Concept

Georges Lemaître

Summary
Georges Henri Joseph Édouard Lemaître (ləˈmɛtrə ; ʒɔʁʒ ləmɛːtʁ; 17 July 1894 – 20 June 1966) was a Belgian Catholic priest, theoretical physicist, mathematician, astronomer, and professor of physics at the Catholic University of Louvain. He was the first to theorize that the recession of nearby galaxies can be explained by an expanding universe, which was observationally confirmed soon afterwards by Edwin Hubble. He first derived "Hubble's law", now called the Hubble–Lemaître law by the IAU, and published the first estimation of the Hubble constant in 1927, two years before Hubble's article. Lemaître also proposed the "Big Bang theory" of the origin of the universe, calling it the "hypothesis of the primeval atom", and later calling it "the beginning of the world". Lemaître was born in Charleroi, Belgium, the eldest of four children. His father Joseph Lemaître was a prosperous industrial weaver and his mother was Marguerite, née Lannoy. After a classical education at a Jesuit secondary school, the Collège du Sacré-Cœur, in Charleroi, in Belgium, he began studying civil engineering at the Catholic University of Louvain at the age of 17. In 1914, he interrupted his studies to serve as an artillery officer in the Belgian army for the duration of World War I. At the end of hostilities, he received the Belgian War Cross with palms.
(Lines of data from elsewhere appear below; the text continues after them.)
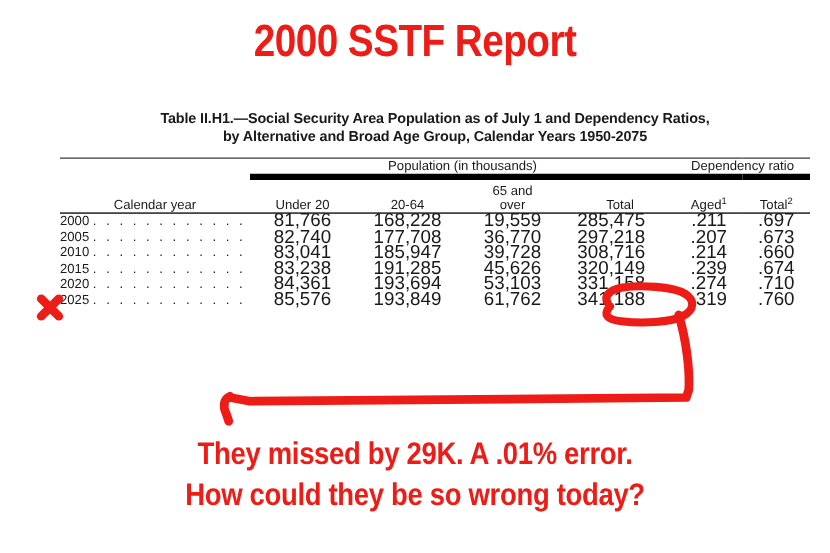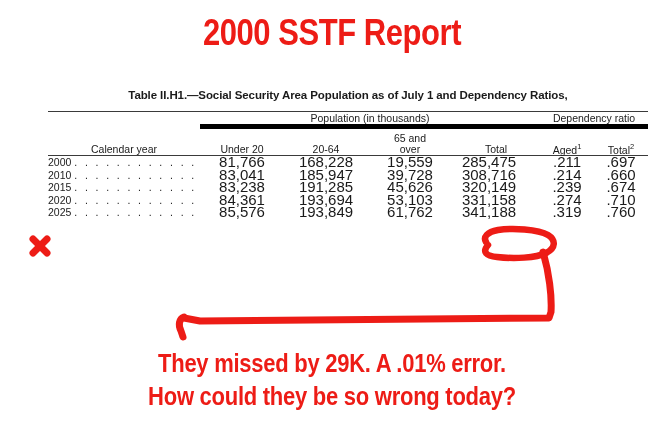--- a/index.html
+++ b/index.html
@@ -140,20 +140,21 @@
 </style>
 </head>
 <body>
 
 <div id="headline">2000 SSTF Report</div>
 
 <div id="table-block">
 
   <div class="tbl-title">
     <span>Table II.H1.—Social Security Area Population as of July 1 and Dependency Ratios,</span><br>
+    <span>by Alternative and Broad Age Group, Calendar Years 1950-2075</span>
   </div>
 
   <table class="data">
     <colgroup>
       <col style="width:152px">
       <col style="width:84px">
       <col style="width:84px">
       <col style="width:84px">
       <col style="width:88px">
       <col style="width:54px">
@@ -200,20 +201,29 @@
         <tr>
           <td class="yr-cell"><span>2000</span> <span class="leader">. . . . . . . . . . . .</span></td>
           <td class="num">81,766</td>
           <td class="num">168,228</td>
           <td class="num">19,559</td>
           <td class="num wide">285,475</td>
           <td class="num">.211</td>
           <td class="num">.697</td>
         </tr>
         <tr>
+          <td class="yr-cell"><span>2005</span> <span class="leader">. . . . . . . . . . . .</span></td>
+          <td class="num">82,740</td>
+          <td class="num">177,708</td>
+          <td class="num">36,770</td>
+          <td class="num wide">297,218</td>
+          <td class="num">.207</td>
+          <td class="num">.673</td>
+        </tr>
+        <tr>
           <td class="yr-cell"><span>2010</span> <span class="leader">. . . . . . . . . . . .</span></td>
           <td class="num">83,041</td>
           <td class="num">185,947</td>
           <td class="num">39,728</td>
           <td class="num wide">308,716</td>
           <td class="num">.214</td>
           <td class="num">.660</td>
         </tr>
         <tr>
           <td class="yr-cell"><span>2015</span> <span class="leader">. . . . . . . . . . . .</span></td>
After the war, he studied physics and mathematics, and began to prepare for the diocesan priesthood, not for the Jesuits. He obtained his doctorate in 1920 with a thesis entitled l'Approximation des fonctions de plusieurs variables réelles (Approximation of functions of several real variables), written under the direction of Charles de la Vallée-Poussin. He was ordained a priest on 22 September 1923 by Cardinal Désiré-Joseph Mercier. In 1923, he became a research associate in astronomy at the University of Cambridge, spending a year at St Edmund's House (now St Edmund's College, University of Cambridge). There he worked with Arthur Eddington, a devout Quaker and physicist who introduced him to modern cosmology, stellar astronomy, and numerical analysis.